Any other suggestions?
1.2 > > 4) "roles a syslog entity maybe in" would be better as "roles of a
> > syslog entity" (although then entity should be changed according to
> > #3.
See #3.
Response:
See #1.
1.3 > > 5) I concur with Bert that the citations in section 2 seem
> > inappropriate.
I suggest rewriting the introduction to use the same terminology as
the protocol draft. See #3.
Response:
See #1.
1.4 > > 6) I find the references to SA-Li, RA-Rj confusing since these are
not
> > used in the diagram.
Fixed, but replaced by "entity" which is a problem. See #3.
Response:
See #1.
1.5 > > 7) "The MIB comprises of four groups" would be better as
> > "The MIB
> > contains four groups"
Fixed. However, "group" is a reserved keyword in SMIv2 referring to
compliance, so it should be replaced by "subtree" where that is its
meaning.
Response.
Done.
1.6 > > 11) in SyslogSeverity, I recommend removing the second sentnece
> > in the
> > description "The syslog protocol uses the values 0 (emergency)

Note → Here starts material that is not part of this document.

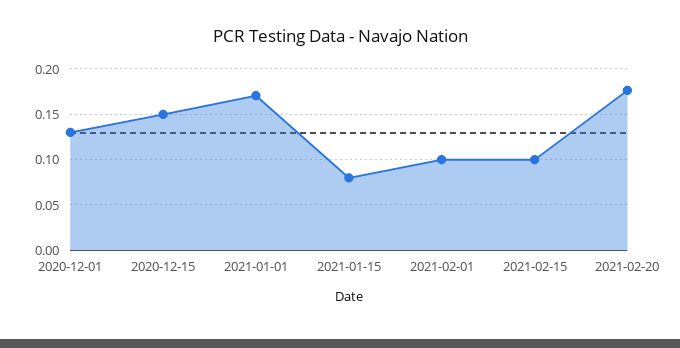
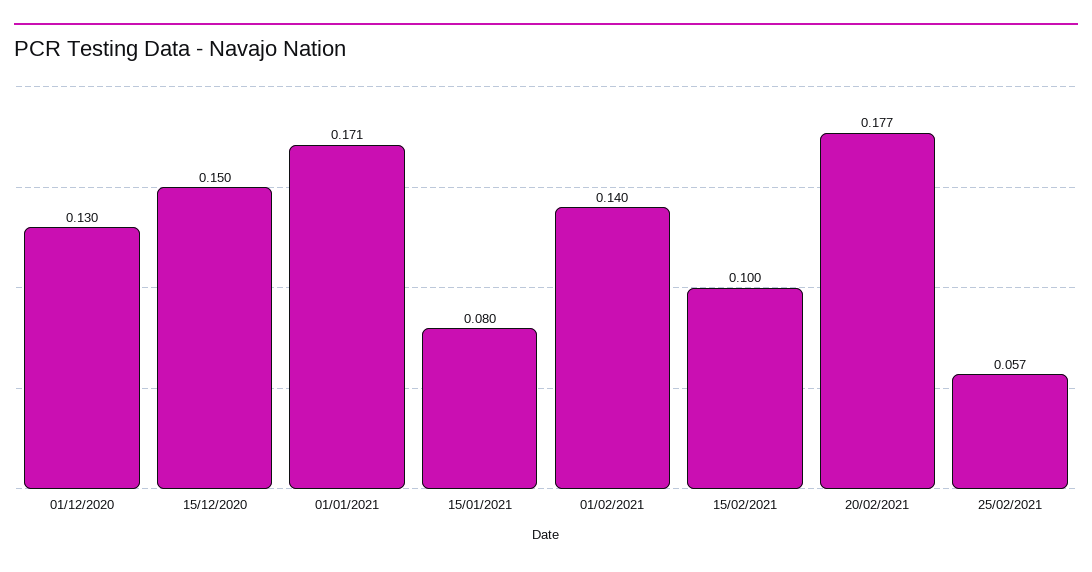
2021-02-01: 0.1 -> 0.14
25/02/2021: none -> 0.057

> > to 7 (debug)." since this is already spelled out in the SYNTAX
> > clause,andshows that 99 (other) is also used. Why do we
> > need 99? Are other
> > values valid?
Partially fixed. When is "other" used?
Response.
"other" will be used to count messages that do not have severity in
the range 0-7. The syslog protocol specs (-19.txt) does not disallow
such messages.
1.7 > > 12) SyslogService - can we make this just a service name. The
> > port semantics are really ambiguous. How do distinguish a UDP
> >port# from a TCP port#?
Not fixed.
Response.
The syslogEntityControlTransportDomain specifies the transport e.g.
transportDomainUdpIpv4.
1.8 > > 14) transportAddressType is designed to be used with specific
> > types of
> > transportAddress. The syslogDefaultTransport object should
> > probably be
> > syslogDefaultTransportType. A transportAddressType
> > seems inappropriate
> > for use with syslogDefaultService, which does not necessarily
> > resolve
> > to one of the enumerated options. We should have a
> > syslogDefaultTransport that is a transport address. If we want a
> > Default service, that should probably be a separate object.
Partially fixed.
How will the syslog/TLS transport address be specified in this
object?
Response.
A syslog TLS transport domain will be defined. E.g. something like
SyslogTLSTransportDomain. We will specify that as the
syslogEntityControlTransportDomain.
Thus, we will have something like:
syslogEntityControlTransportDomain : SyslogTLSTransportDomain
syslogEntityControlService: SyslogTLSPort
1.9 > > 20) In the SNMPv2 effort, we found that using integer indices
> > made using the tabels more difficut for human readers. It would
> > be much easier for a human to interpret the statistics here is
> > it is easy to tell what the systlog entity is. So I recommend
> > using an SnmpAdminString as the index. For systems that cannot,
> > for whatever reason, determine a human-readable identifier for
> > the index, theSnmpAdminString can always be "1", "2", etc.
Not fixed.
Response.
The human readable identifier/description is there in
syslogEntityControlDescr. I think that any NMS can easily handle
this and make the table nicely "readable" to the user.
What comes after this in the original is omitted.